There is impressive overall contrast on offer here, too. The set may not go perfectly black, but it goes very bright, and scenes that contain a mix of dark and light look terrific. Colours are excellent throughout. This is a cinematically warm and rich delivery that is true to the Dolby Vision ethos, but whites are still clean and detailed. Skin tones are superb, too, with a subtlety of shading that’s extremely rare at this end of the market.
Spend more and you’ll get a crisper, more three-dimensional performance, but the X90J’s measured approach is extremely well judged. Edges are more than sharp enough, with no hint of exaggeration, and detail levels are exemplary for a TV this big at this price.
Soundbar: Sonos Arc
Such a great acreage of screen space deserves big sound to go with it, and long-time readers of What Hi-Fi? won’t be surprised to see the all-conquering Sonos Arc soundbar taking its place in this lineup. This two-time Award-winning Dolby Atmos equipped bar is simple to set up, lovely to live with and supremely capable.
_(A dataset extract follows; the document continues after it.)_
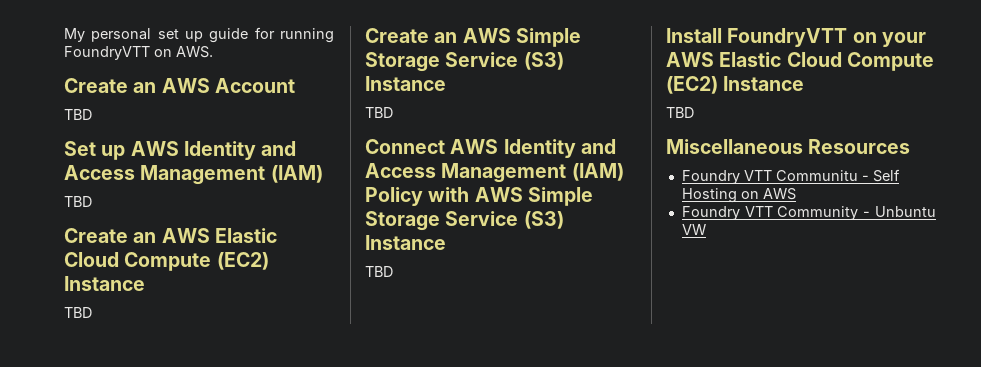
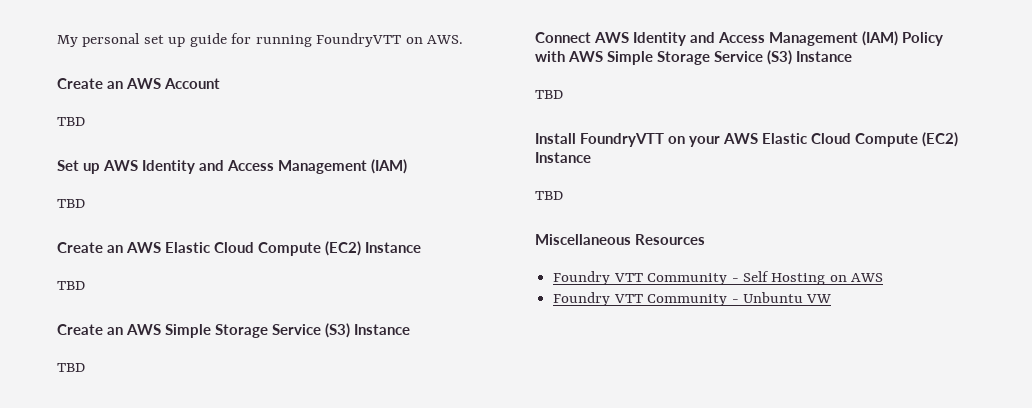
[775,170,858,181] Communitu -> [647,273,728,285] Community

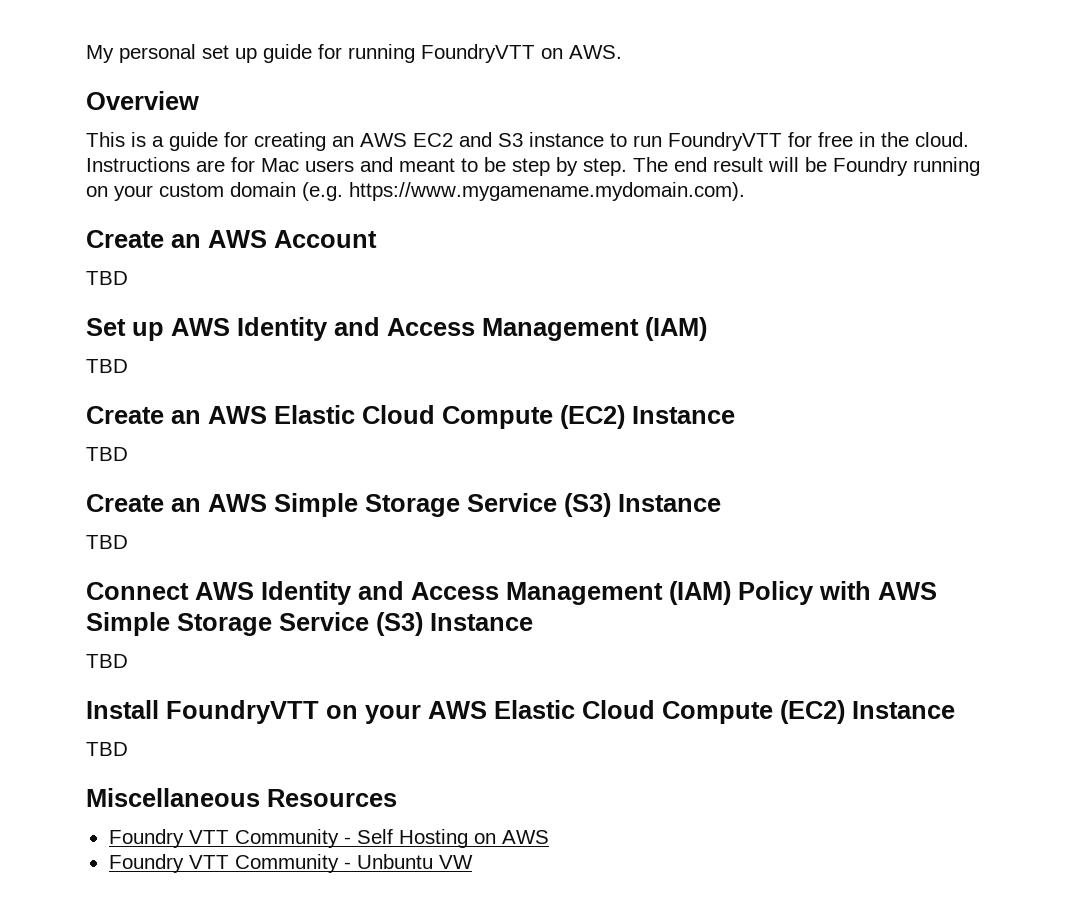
(464, 39) none -> [86,91,199,110] [86,132,969,151] [86,157,980,176] [86,182,745,201] // Overview // This is a guide for creating an AWS EC2 and S3 instance to run FoundryVTT for free in the cloud. Instructions are for Mac users and meant to be step by step. The end result will be Foundry running on your custom domain (e.g. https://www.mygamename.mydomain.com).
The Arc’s Dolby Atmos soundfield is generated by 11 Class D digital amplifiers that power 11 custom drivers. Eight of those drivers are elliptical woofers (four along the front, two on top and one in each end), while the other three are silk-domed tweeters that are all built into the front but with two firing diagonally into the room.
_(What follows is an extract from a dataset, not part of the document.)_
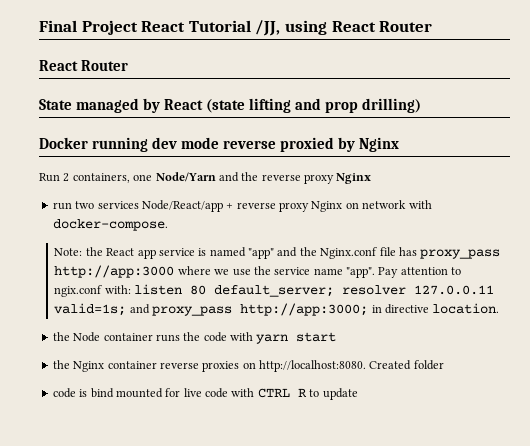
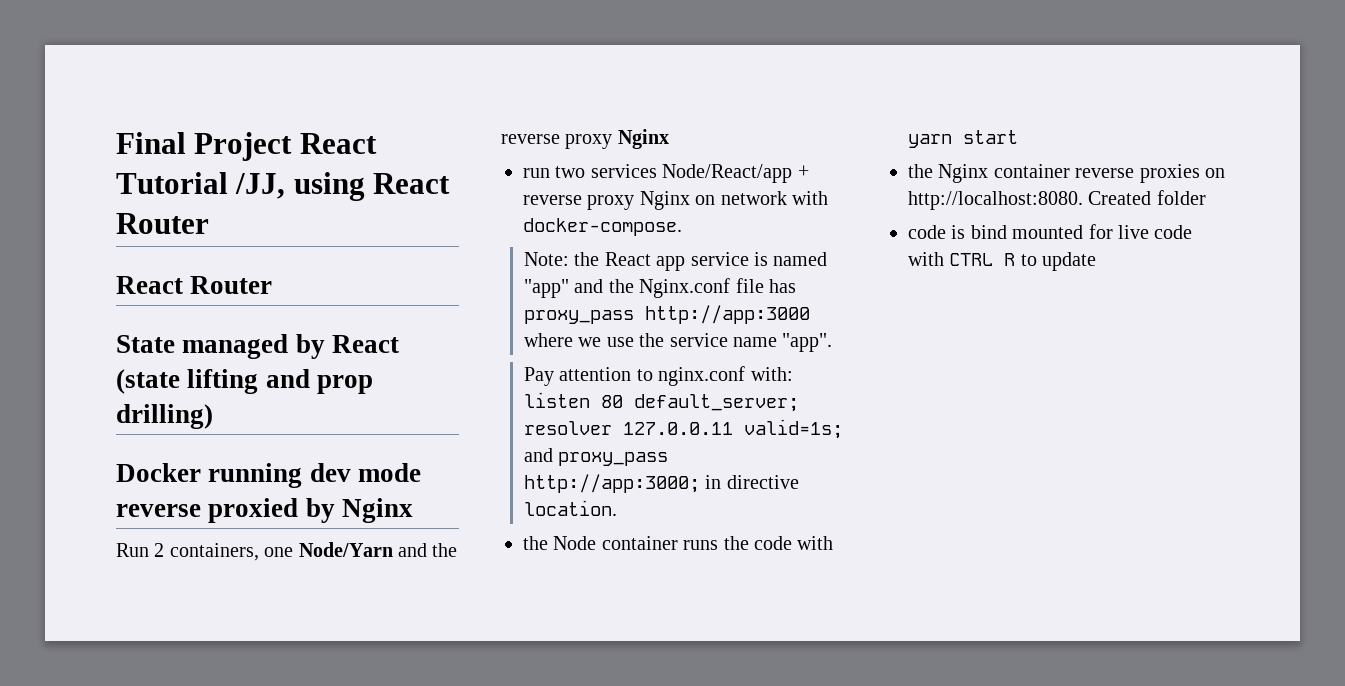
(376, 272) none -> (833, 342) //
[54,285,103,297] ngix.conf -> [658,366,746,386] nginx.conf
The Arc uses its array of speakers to bounce sound off your walls and ceiling to create a 3D audio effect, and the soundfield is once again tailored to your room using Sonos’s Trueplay technology.
Even the majority of soundbars with upward-firing speakers still struggle to deliver a convincing Dolby Atmos experience. Often, the mistake is thinking that Dolby Atmos is simply about adding height to a soundtrack, when it should be about filling the room with sound and precisely placing effects in a three-dimensional soundstage. Thankfully, Sonos has taken the addition of Atmos to its line-up seriously. And the Sonos Arc delivers one of the most convincing Atmos presentations of any soundbar we have heard.
It’s not all about bangs and whistles, either. Play the bombing run scene
from Unbroken (one of our go-to Dolby Atmos test scenes) and we’re immediately transported to within the fuselage of the B-24 Liberator. Our listening room is filled with wind noise and the whirr of the bomber’s engines, and the incidental creaks and rattles are placed in specific spots, including right in the top corners of the wall we’re sitting against.
Those incidental details are lovely, but the Arc is dynamically deft too, and it’s this combination of qualities that makes the performance so evocative. Each part of the plane sounds different, and it’s this ability to differentiate subtly that makes the Arc such a hit.
4K disc player: Sony PS5
A next-generation console is the most obvious source for this system, offering
as they do all-round capabilities as streamers, 4K disc players, and of course gaming machines. The Sony PlayStation 5 gets the nod in this system as it marries nicely with the television and is a superb performer – but the Xbox Series X would do sterling service here as well.
The choice of a gaming console comes down to preference and individual choice (and bias) – suffice it to say that there isn’t a wrong answer here.
Verdict
This set-up is a no-fuss way to get a great cinematic experience in your home, courtesy of a large TV screen with a well-pitched picture performance and, importantly, a mid-range price tag. Partnered with an Award winning, compact way to get immersive Dolby Atmos sound via the one-box Sonos Arc soundbar, and of course a 4K BluRay player as your source, this is affordable home cinema at its best.